Recreating the Spider-Man/Mary Jane scene from the first movie, except he’s not hanging upside-down.

I don’t have a picture of it, but the official VM fiancee spoke to Pete Bagge during his autograph session and asked him to sign his recent comic strip in Reason magazine, about the absurdity of medical marijuana persecution. Since everyone else was there with copies of Bagge’s old Hate comic, I think he was kinda gratified to see someone show up with a piece of his libertarian cartooning.

So far, out of 85,000 projected attendees & exhibitors, we’ve only met one other person who hasn’t seen the new Star Wars flick. So that’s three of us…

One more thing

My buddy Tom posted his version of yesterday’s events at the Con.
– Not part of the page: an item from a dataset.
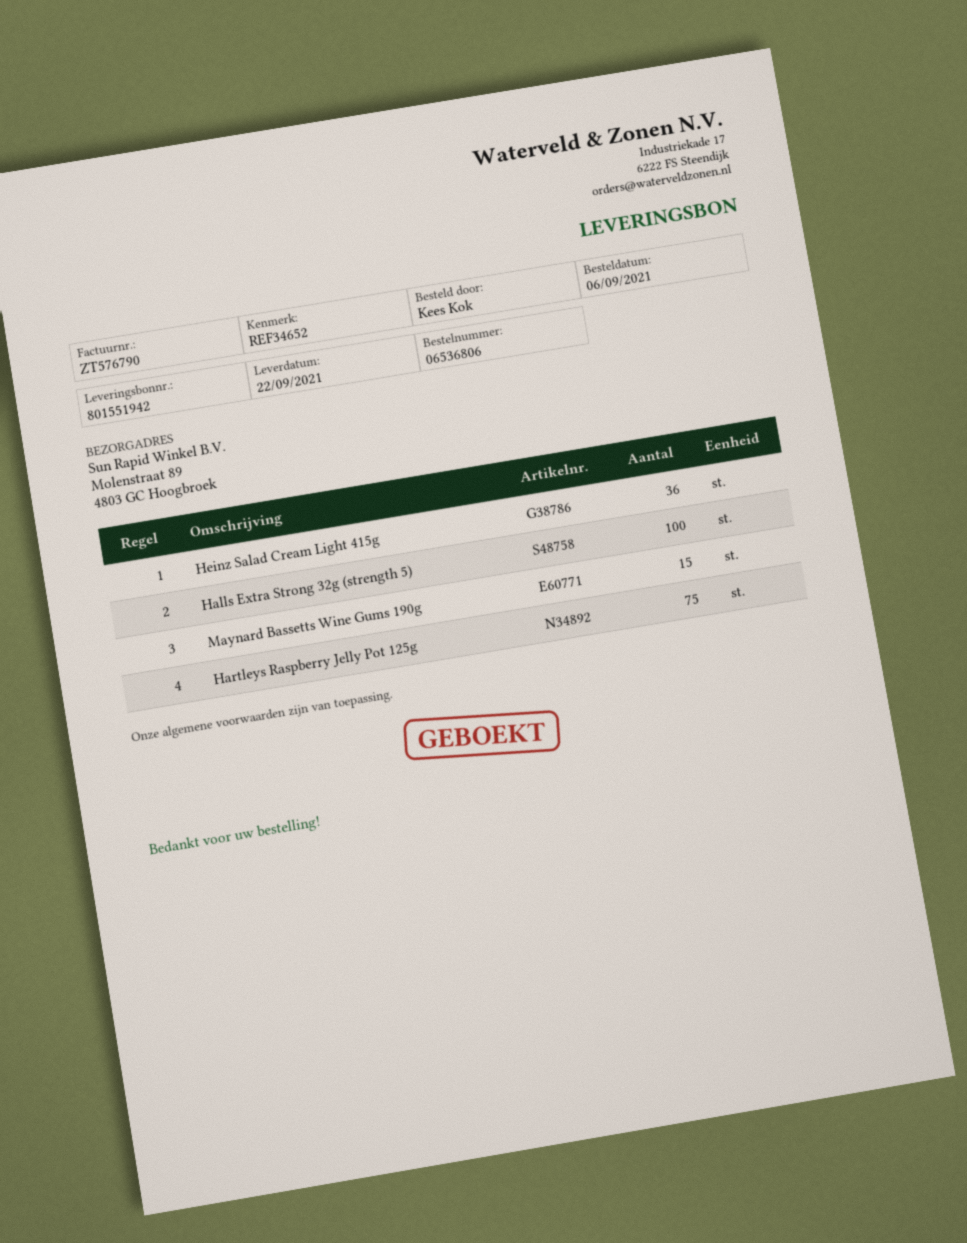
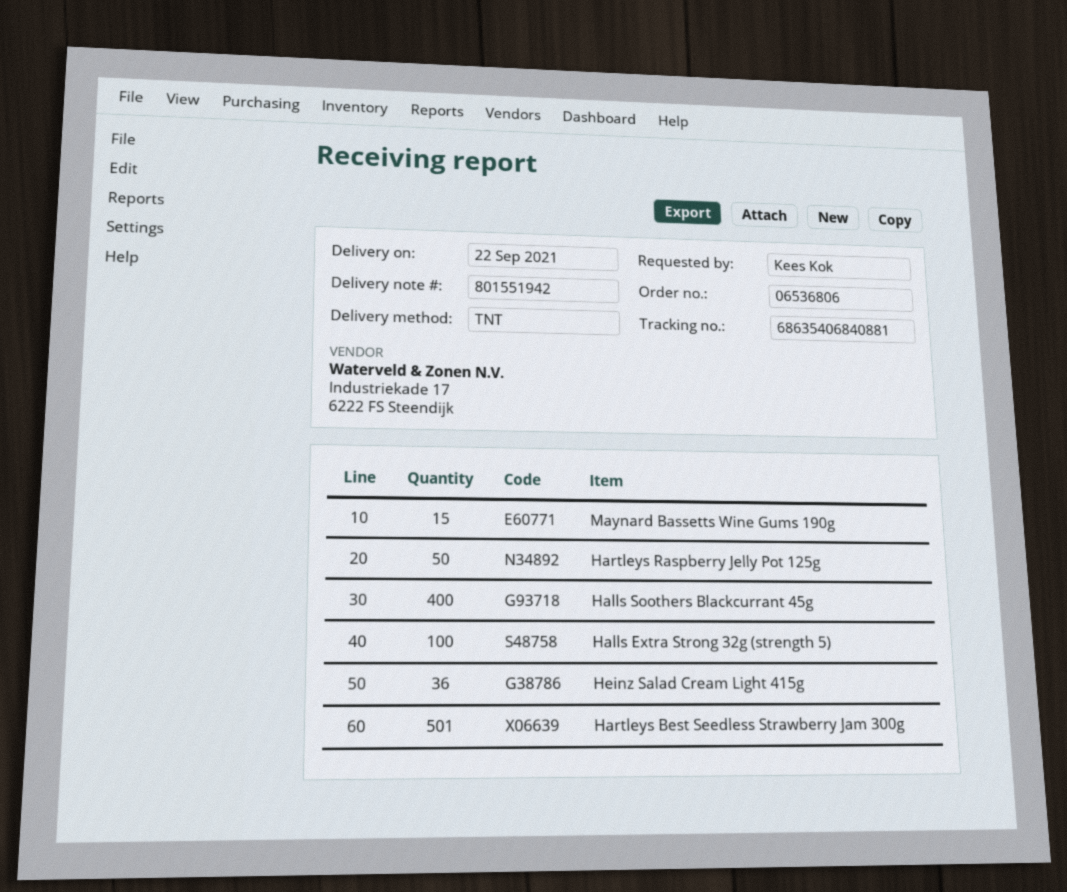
Hartleys Raspberry Jelly Pot 125g: 75 -> 50
Halls Soothers Blackcurrant 45g: none -> 400
Hartleys Best Seedless Strawberry Jam 300g: none -> 501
I forgot to mention, while we were at the CBLDF booth yesterday, we looked over at the XBox booth next door, which had a number of comics-related games that people could play.

Charles Brownstein, the CBLDF director, was looking over our shoulders at the booth, agog. He said, “The Hulk is beating a cow to death.”

We turned around. A youngish kid was playing a Hulk video game and was, in fact, beating a cow to death, smacking it against a cliff, picking up a boulder to throw at it, etc.

Tom & I were both thankful that we’re not kids nowadays, as we’d never get out of the house.